In his brief appearance on the Balcony of Blessings at Saint Peter’s Basilica Wednesday, Francis exemplified other qualities that will help inspire his church. Unlike his two predecessors, who appeared in a mozzetta (the short red velvet ceremonial cape), Francis wore only a white silk cassock. In doing so, he signaled humility and a pastor’s simplicity. His address was similar in tone. He greeted the square with “Good evening.” He immediately evoked his predecessor’s name and led the crowd in saying two prayers for him, a first. Then he bowed his head and asked the people to pray for him as well. That, too, was a first. The 150,000 people amassed in the square below him went silent -- and they prayed. At the end, the pope wished them a good night’s rest. It was a powerful image of ease for a church caricatured as rigidly hierarchical.

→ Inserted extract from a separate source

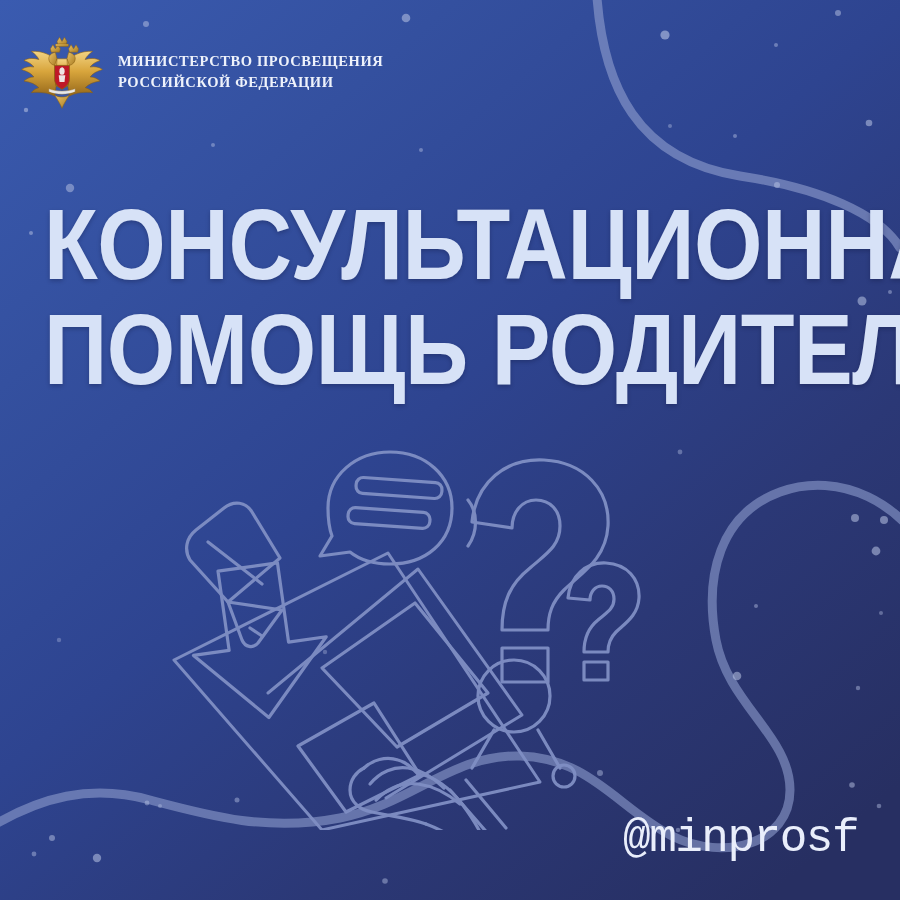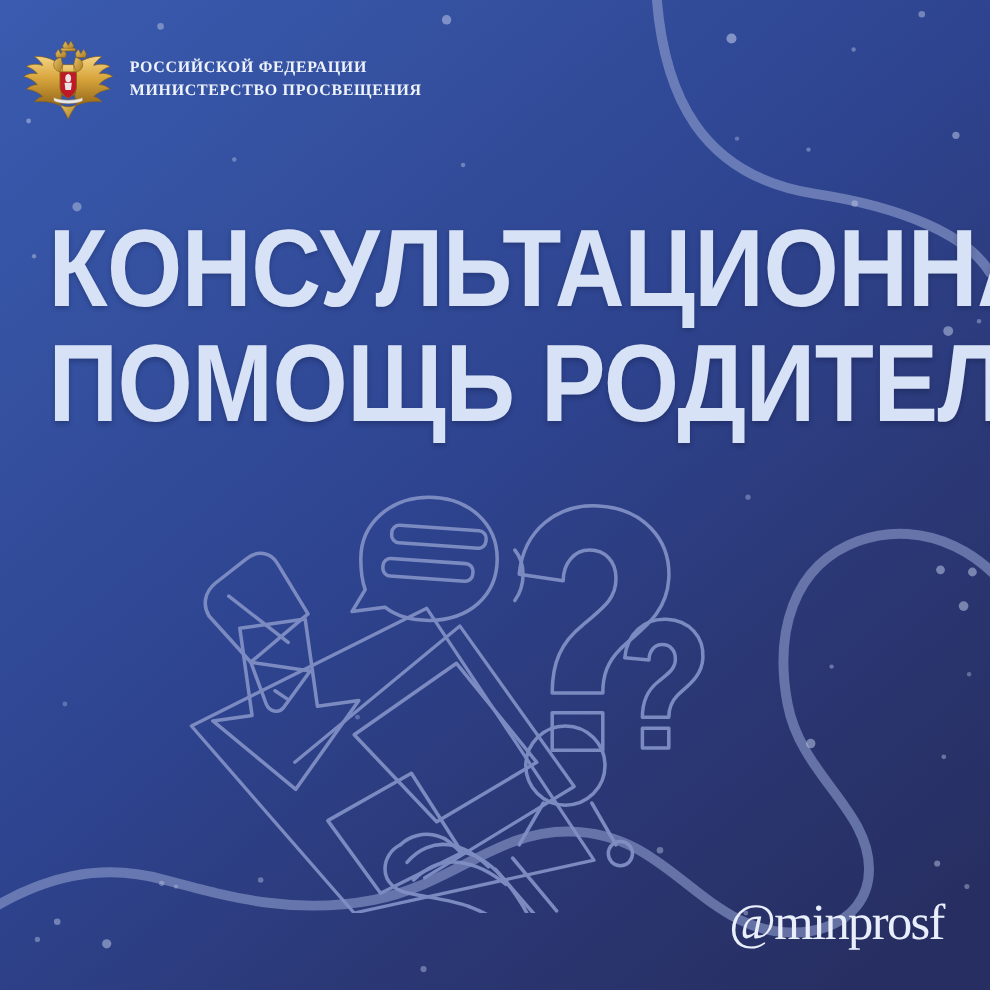"РОССИЙСКОЙ ФЕДЕРАЦИИ" div { order: before "МИНИСТЕРСТВО ПРОСВЕЩЕНИЯ" -> after "МИНИСТЕРСТВО ПРОСВЕЩЕНИЯ" }
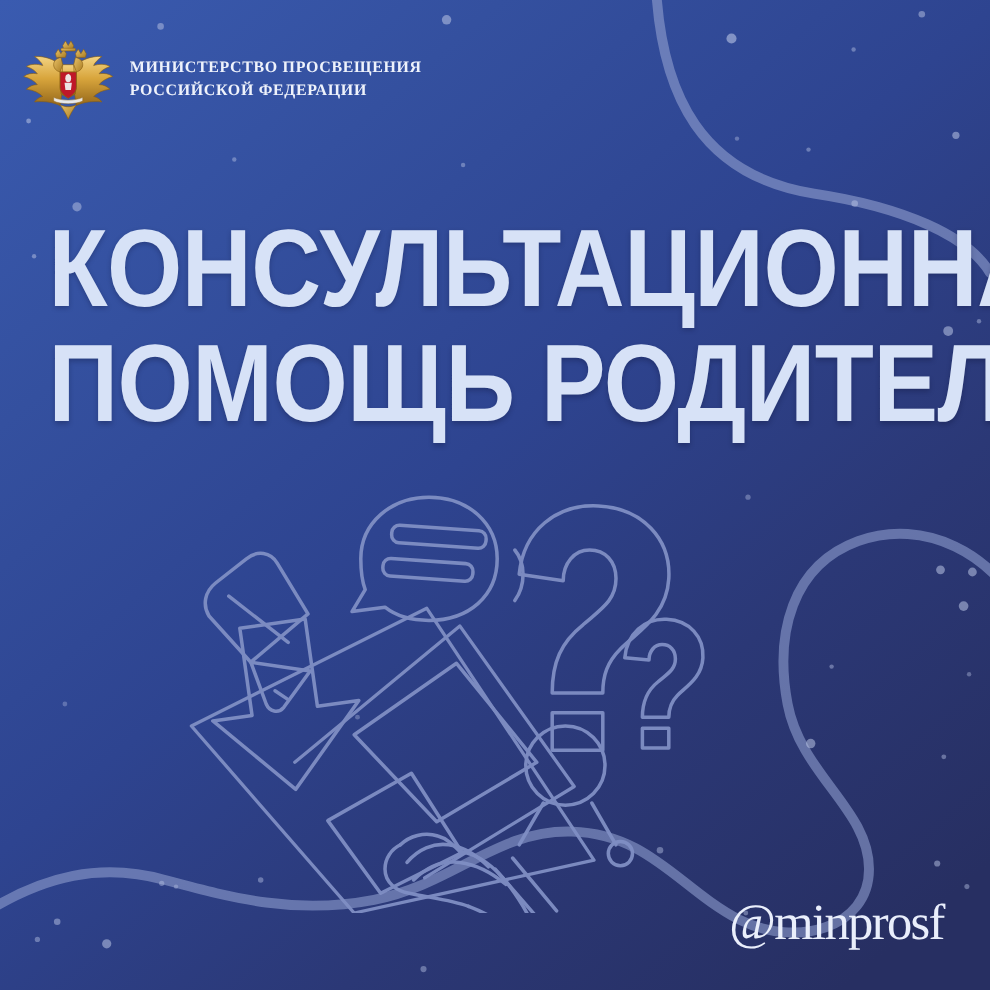"@minprosf" .handle { font-family: Liberation Serif, serif -> Liberation Mono, monospace }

Francis’ choice of name also reveals much about his vision for the Catholic Church. First, if Jesuits have any rivals, they are the Franciscans, the other main order within the Catholic Church. The two groups have different charisms, or missions: historically, Jesuits tend to be teachers, worldly men, whereas Franciscans suffer with common people, rejecting worldly temptation. For a new Jesuit pope to name himself after St. Francis, founder of the Franciscan order in the year 1210, is a symbolic gesture of reconciliation. He is exemplifying that the differences between Christian groups matter less than their shared faith in Christ, and that the various talents they can bring to bear are what make the Catholic Church great.
Second, Saint Francis is best known for giving up all his possessions and preaching the Gospel message. He considered poverty to be an essential element of true Christian living and was also famously devoted to animals and to nature. In his choice of name, then, the new pope also hinted at intentions to imitate Christ’s simplicity (and present it as an alternative to modern materialistic lifestyles), to restore the Gospel basis of faith, and, possibly, to promote environmentalism -- a subject not much associated with the church to date.
A third aspect of St. Francis’ life and legacy that must have figured into the new pope’s name choice is the saint’s special relationship with the Muslim world. In 1219, St. Francis traveled to Egypt, where Christians were attacking the Egyptian city of Danietta as part of the Fifth Crusade. There, St. Francis met with the Sultan in an attempt to end the conflict. The encounter convinced Francis that he should approach Muslims as brothers, not enemies. He went on to Acre, in Palestine, and established communities to care for Christian holy sites. Since 1342, Franciscans have been recognized by the Catholic Church as Custodians of the Holy Land. The jurisdiction covers Israel, the Palestinian territories, Jordan, Syria, Lebanon, Egypt, and the islands of Cyprus and Rhodes. The job entails managing churches and convents, caring for pilgrims, and advocating peace. Today the Franciscans remain active in efforts to solve Middle Eastern conflict, for example by striving to defend the small Christian community that continues to live in Israel, Gaza, and the West Bank through job creation, housing rehab, child sponsorship and programs for local dialogue.